2.     SUMMARY OF SIGNIFICANT ACCOUNTING POLICIES:

       INCOME TAXES

       The Company accounts for income taxes in accordance with the Statement of
       Financial Accounting Standards No. 109, "Accounting for Income Taxes",
       which requires the recognition of deferred tax liabilities and assets at
       currently enacted tax rates for the expected future tax consequences of
       events that have been included in the financial statements or tax
       returns.
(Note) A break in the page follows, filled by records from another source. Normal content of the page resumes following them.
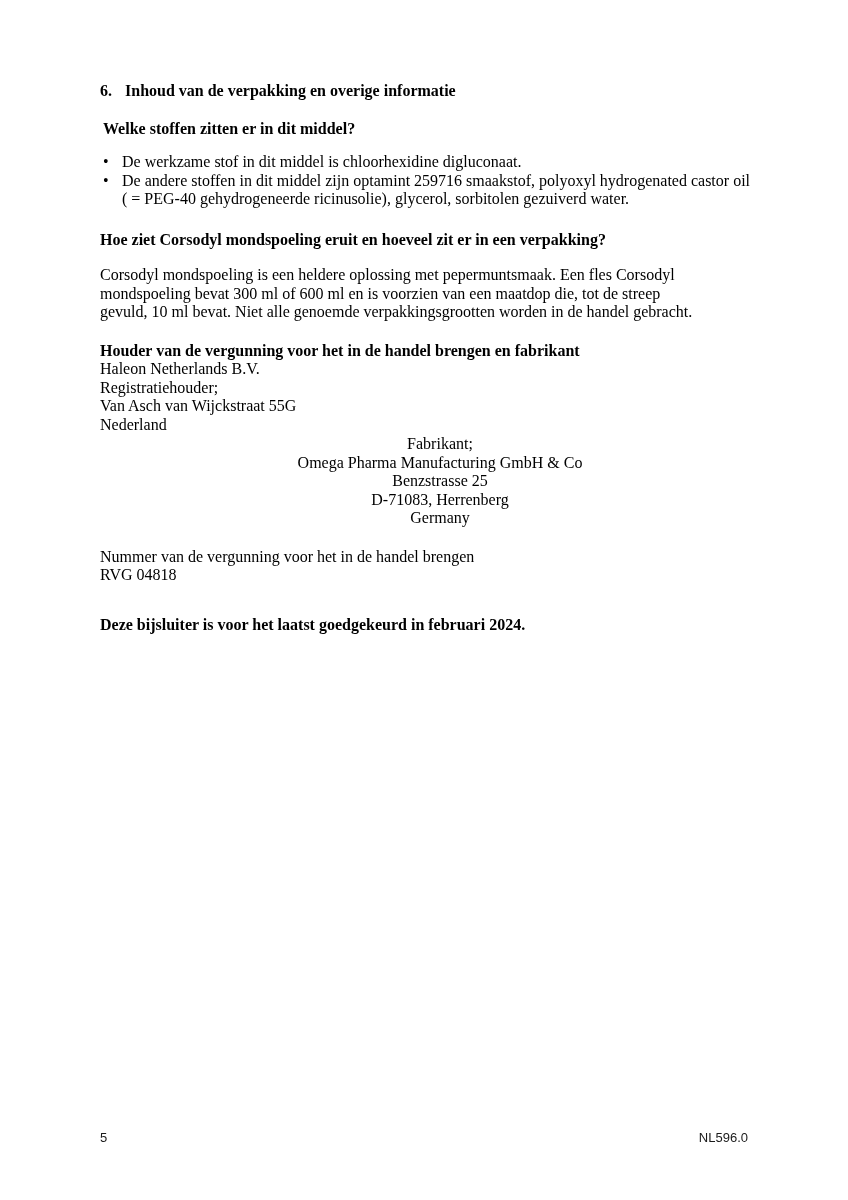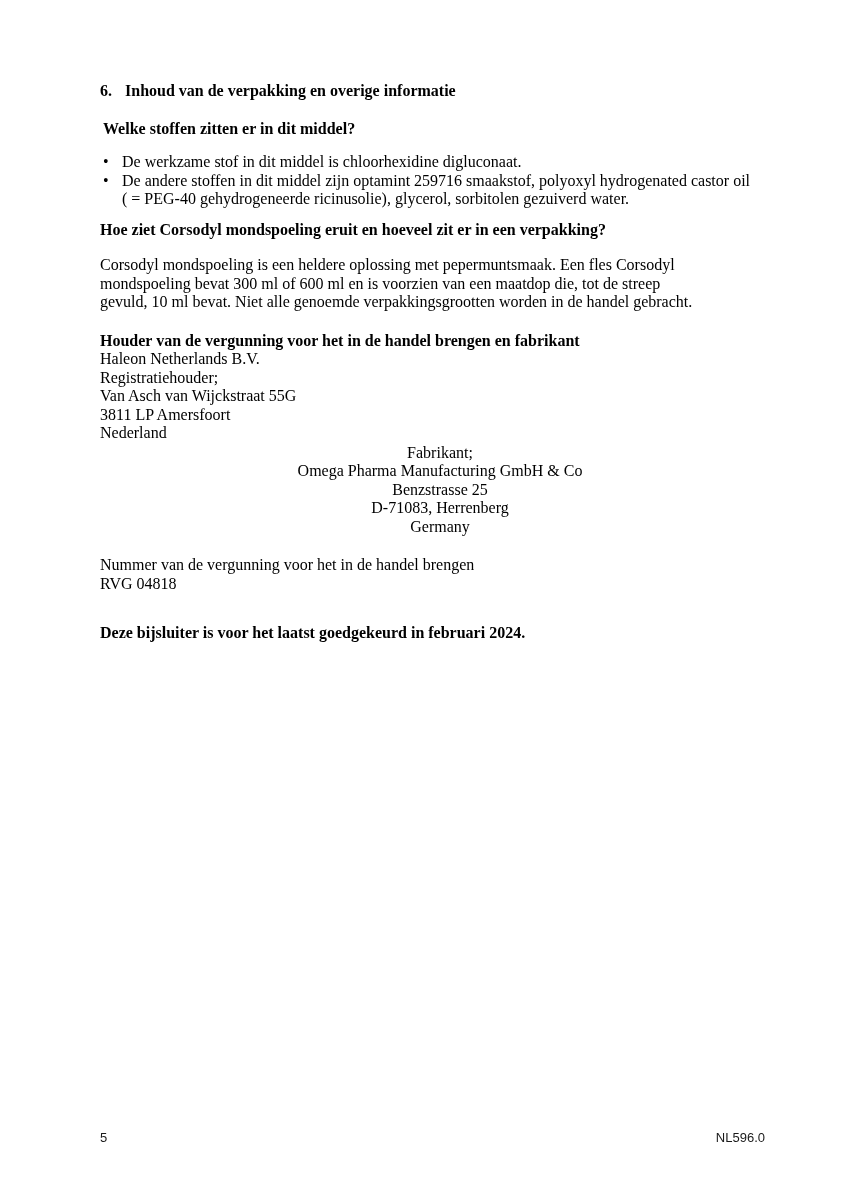"Hoe ziet Corsodyl mondspoeling eruit" .hoe-heading { margin-top: 12px -> 22px }
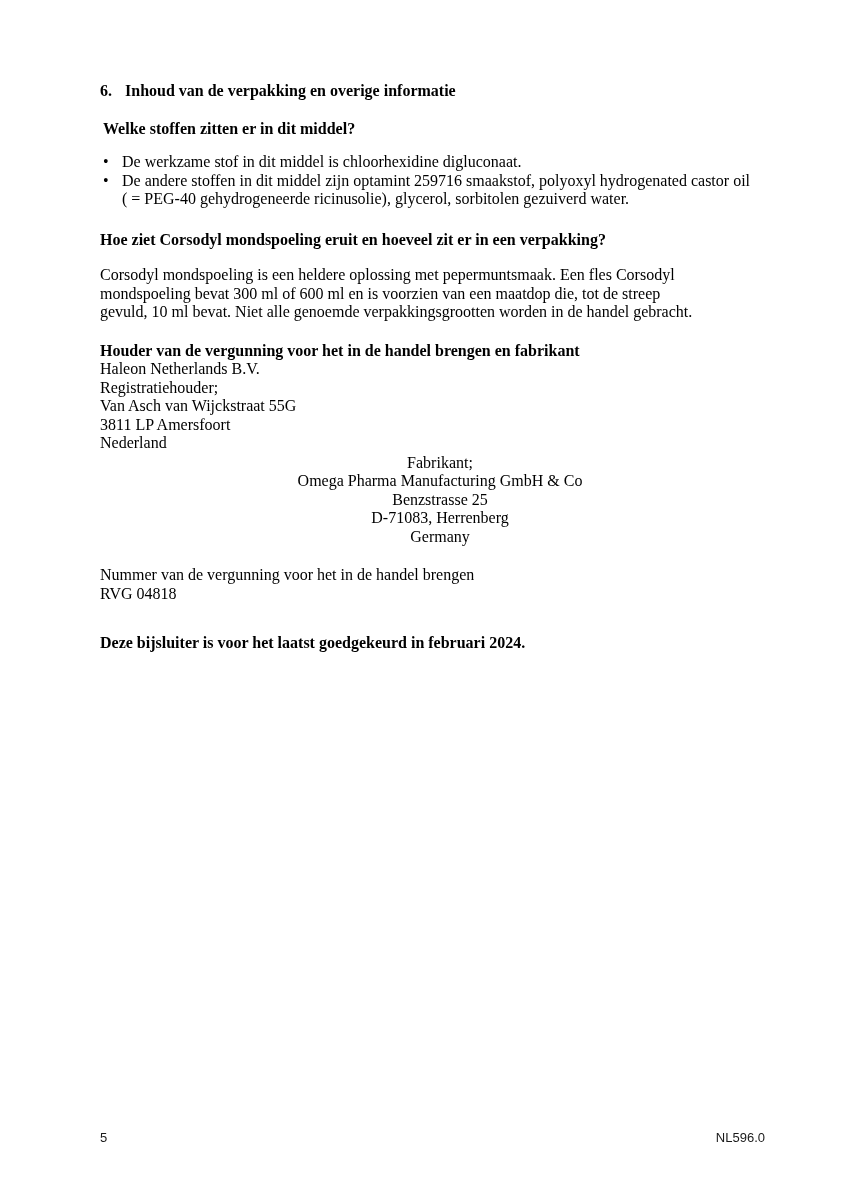"3811 LP Amersfoort" div.line { html: <div>3811 LP Amersfoort</div> -> none }
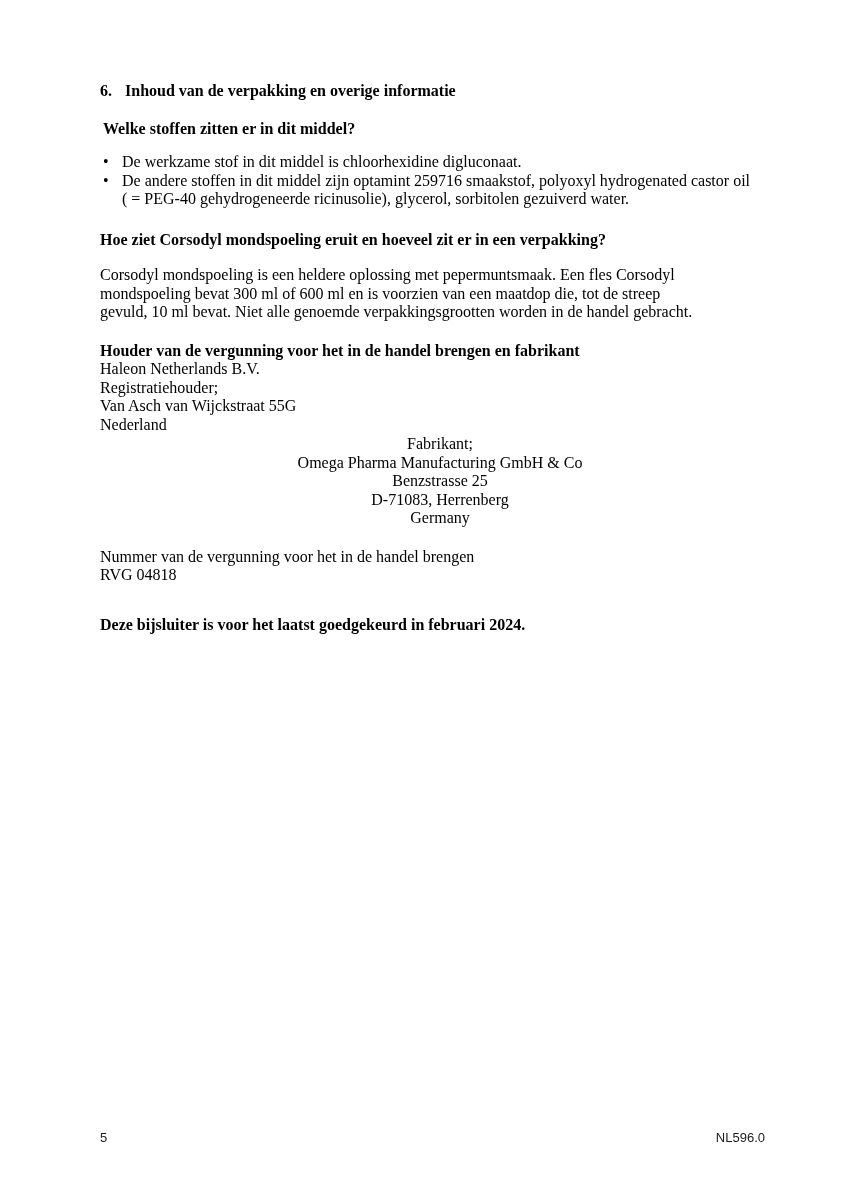"NL596.0" .footer-right { right: 83px -> 100px }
A valuation allowance is recognized to reduce the net deferred
       tax asset to an amount that is more likely than not to be realized. The
       tax provision shown on the accompanying statement of operations is zero
       since the deferred tax asset generated from the net operating loss is
       offset in its entirety by valuation allowances.

                                       5

                         BF ACQUISITION GROUP IV, INC.
                          (A DEVELOPMENT STAGE COMPANY)
                          NOTES TO FINANCIAL STATEMENTS
                                   (UNAUDITED)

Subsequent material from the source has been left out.